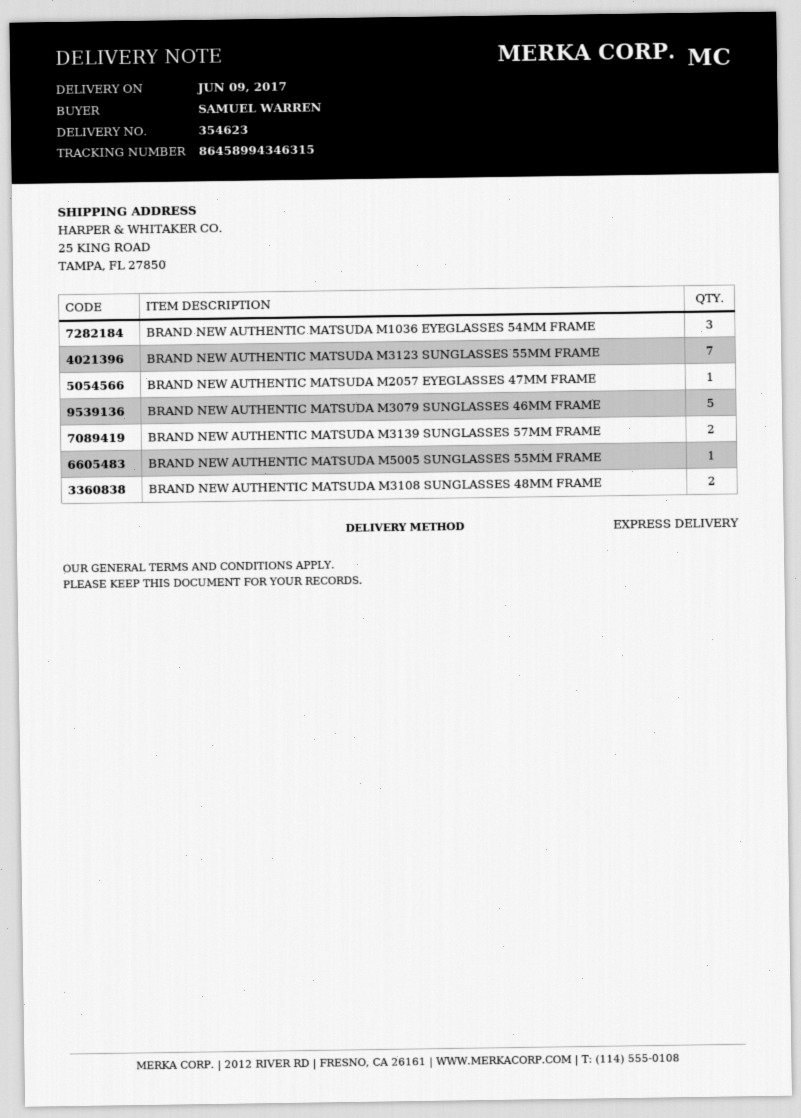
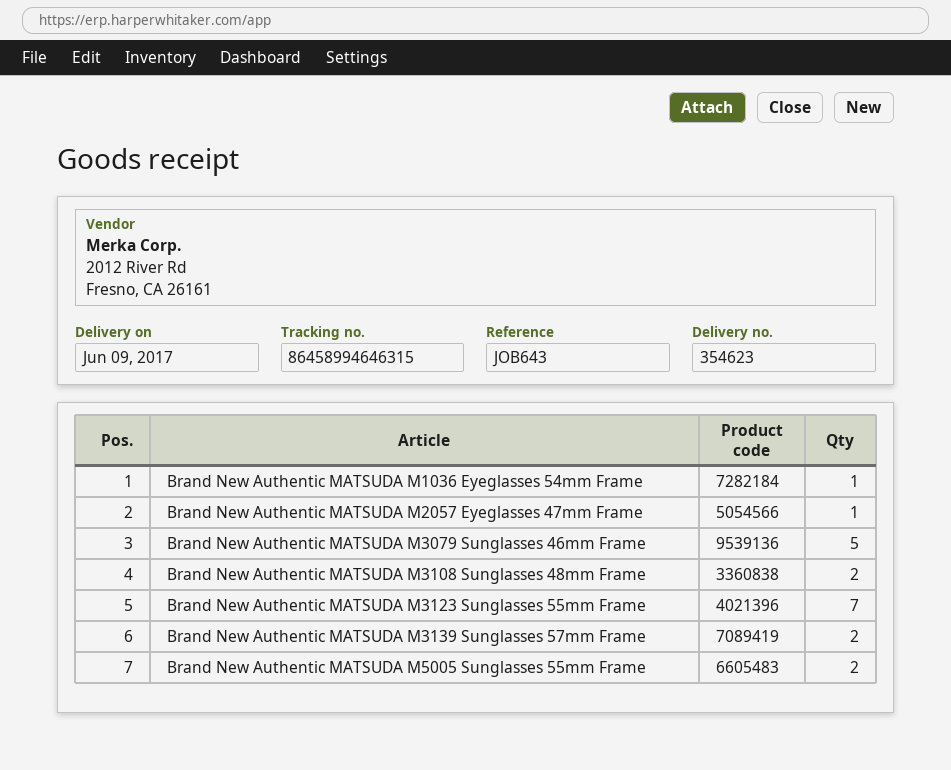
tracking number: 86458994346315 -> 86458994646315
BRAND NEW AUTHENTIC MATSUDA M1036 EYEGLASSES 54MM FRAME: 3 -> 1
BRAND NEW AUTHENTIC MATSUDA M5005 SUNGLASSES 55MM FRAME: 1 -> 2

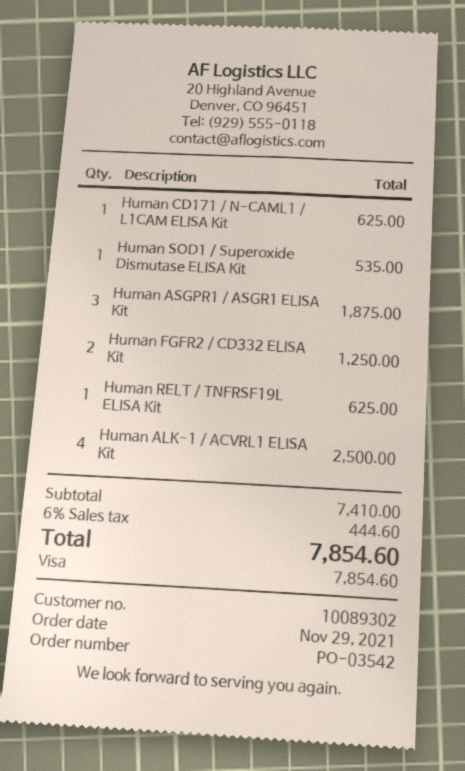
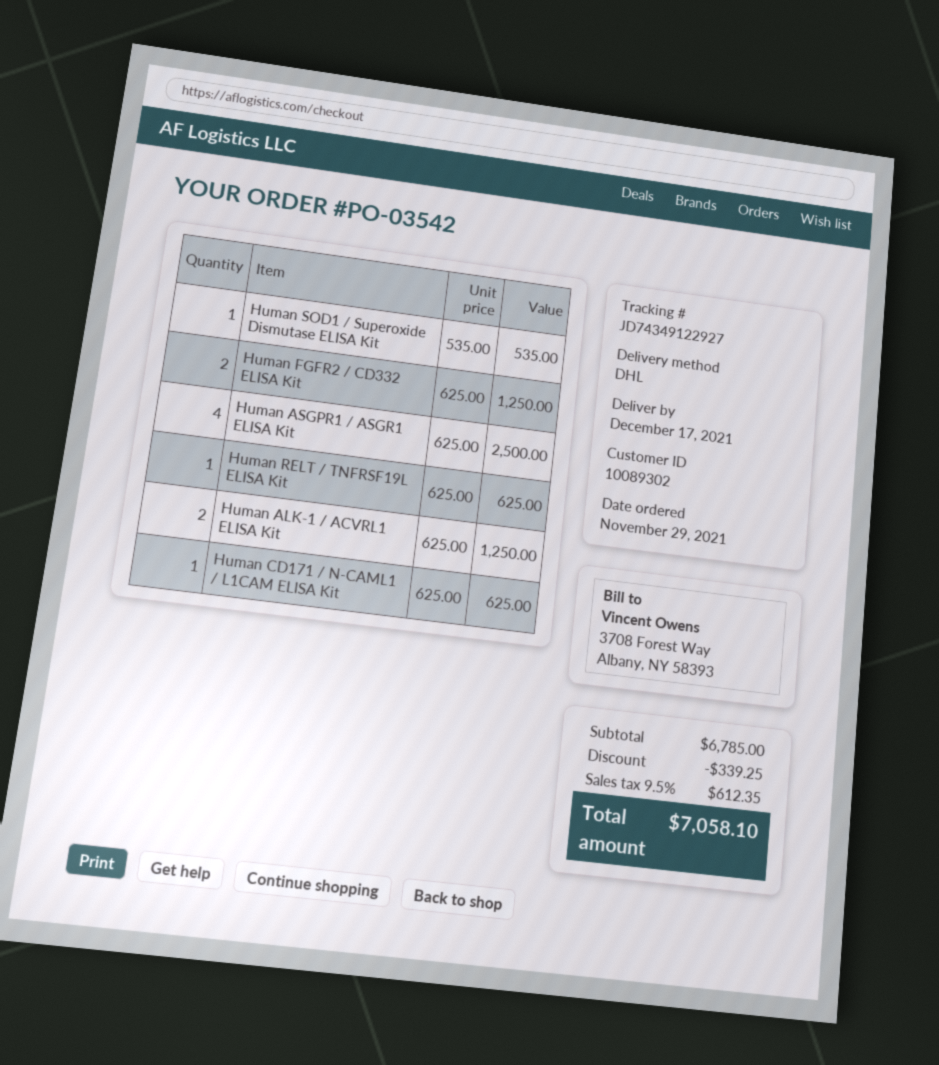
Human ASGPR1 / ASGR1 ELISA Kit: 3 for 1875.00 -> 4 for 2500.00
Human ALK-1 / ACVRL1 ELISA Kit: 4 for 2500.00 -> 2 for 1250.00
subtotal: 7410.00 -> 6785.00
discount: none -> 339.25
tax: 6% = 444.60 -> 9.5% = 612.35
total: 7854.60 -> 7058.10

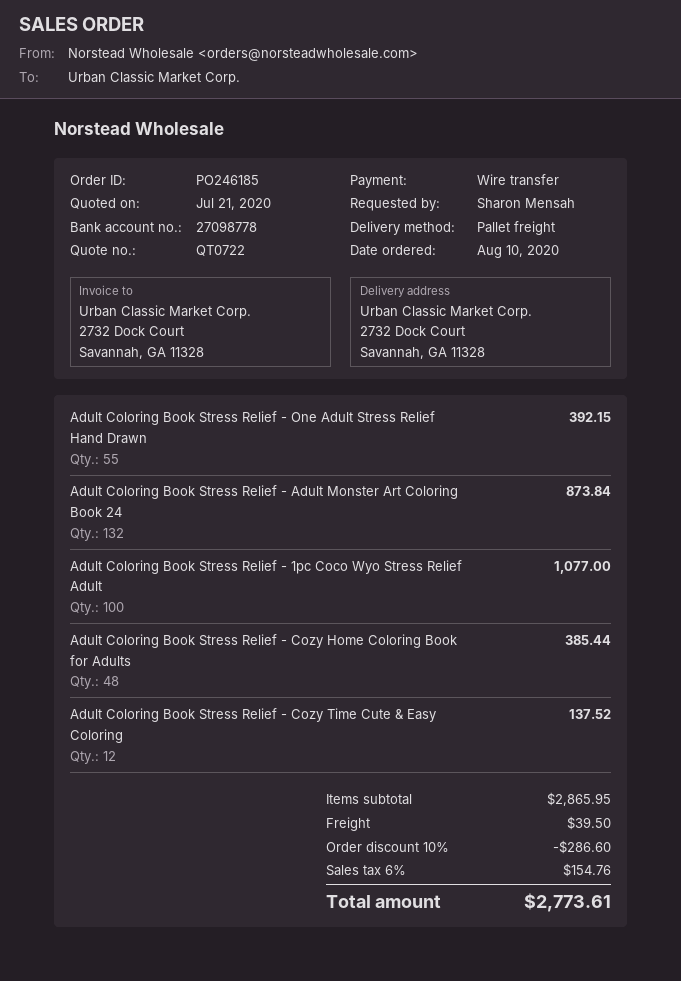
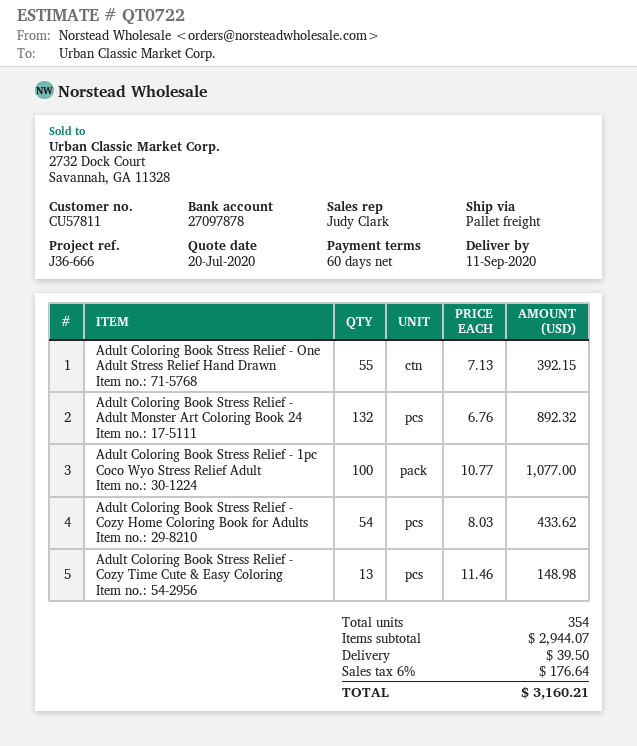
quote date: 2020-07-21 -> 2020-07-20
bank account: 27098778 -> 27097878
Adult Coloring Book Stress Relief - Adult Monster Art Coloring Book 24: 132 for 873.84 -> 132 for 892.32
Adult Coloring Book Stress Relief - Cozy Home Coloring Book for Adults: 48 for 385.44 -> 54 for 433.62
Adult Coloring Book Stress Relief - Cozy Time Cute & Easy Coloring: 12 for 137.52 -> 13 for 148.98
subtotal: 2865.95 -> 2944.07
discount: 10% = 286.60 -> none
tax: 6% = 154.76 -> 6% = 176.64
total: 2773.61 -> 3160.21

◆ ◆ ◆ ◆ ◆

Aim of the exercise: Working from the line with "subtotal: 7410.00 -> 6785.00" to the last line of the material above, repeat each line exactly and leave out the pictures.

Answer to this problem:
subtotal: 7410.00 -> 6785.00
discount: none -> 339.25
tax: 6% = 444.60 -> 9.5% = 612.35
total: 7854.60 -> 7058.10

quote date: 2020-07-21 -> 2020-07-20
bank account: 27098778 -> 27097878
Adult Coloring Book Stress Relief - Adult Monster Art Coloring Book 24: 132 for 873.84 -> 132 for 892.32
Adult Coloring Book Stress Relief - Cozy Home Coloring Book for Adults: 48 for 385.44 -> 54 for 433.62
Adult Coloring Book Stress Relief - Cozy Time Cute & Easy Coloring: 12 for 137.52 -> 13 for 148.98
subtotal: 2865.95 -> 2944.07
discount: 10% = 286.60 -> none
tax: 6% = 154.76 -> 6% = 176.64
total: 2773.61 -> 3160.21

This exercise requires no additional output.